The sense of economic gloom was exacerbated by a Deloitte survey of UK chief financial officers, which showed that business optimism fell to its lowest level in two years in the fourth quarter.

The survey found that a net 26 percent of CFOs reported feeling more pessimistic about their business prospects than they did three months ago, marking the first time sentiment has headed into negative territory since the second quarter of 2023.

Finance chiefs said cost-cutting would be their most likely response to Reeves' £25bn increase in employers' National Insurance contributions.

Deloitte said British companies expect to cut capital spending and discretionary spending and reported the biggest drop in employment expectations since the pandemic.
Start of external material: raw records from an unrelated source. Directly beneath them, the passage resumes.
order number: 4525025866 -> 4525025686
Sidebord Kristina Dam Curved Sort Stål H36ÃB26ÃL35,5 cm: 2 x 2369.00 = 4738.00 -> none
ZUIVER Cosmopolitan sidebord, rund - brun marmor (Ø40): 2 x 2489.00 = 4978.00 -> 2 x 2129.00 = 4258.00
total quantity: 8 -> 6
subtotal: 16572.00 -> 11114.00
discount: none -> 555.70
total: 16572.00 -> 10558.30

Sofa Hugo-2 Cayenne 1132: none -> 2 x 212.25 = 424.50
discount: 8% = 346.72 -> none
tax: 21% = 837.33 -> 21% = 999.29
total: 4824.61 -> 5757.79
However, the survey found that confidence is well above the lows recorded in 2020 and 2022.

Mel Stride, the shadow chancellor of the chancellor, told the BBC that “business confidence is falling due to the actions taken by the government” and insisted that Reeves should have canceled the programme. Her visit to China To calm the markets.

But one of the Chancellor's advisers said: “Is he seriously saying she should have canceled the trip to stay home over the weekend to address the closed market? The markets would have seen it as a panic.”

One Starmer ally said any suggestion that Reeves' position was under threat was “total nonsense”.

Starmer still believes Reeves' October budget, which sought to stabilize public finances and support public services through a £40bn tax rise, will be justified in the long term, despite market turmoil.

Reeves plans to give her own speech on growth, but it has been postponed until after her trip to the World Economic Forum in Davos later this month.

On Thursday, it will summon eight regulators to explain what they are doing to boost growth. In it House palace speech In November, she told regulators: “The UK was regulating risk, but not growth.”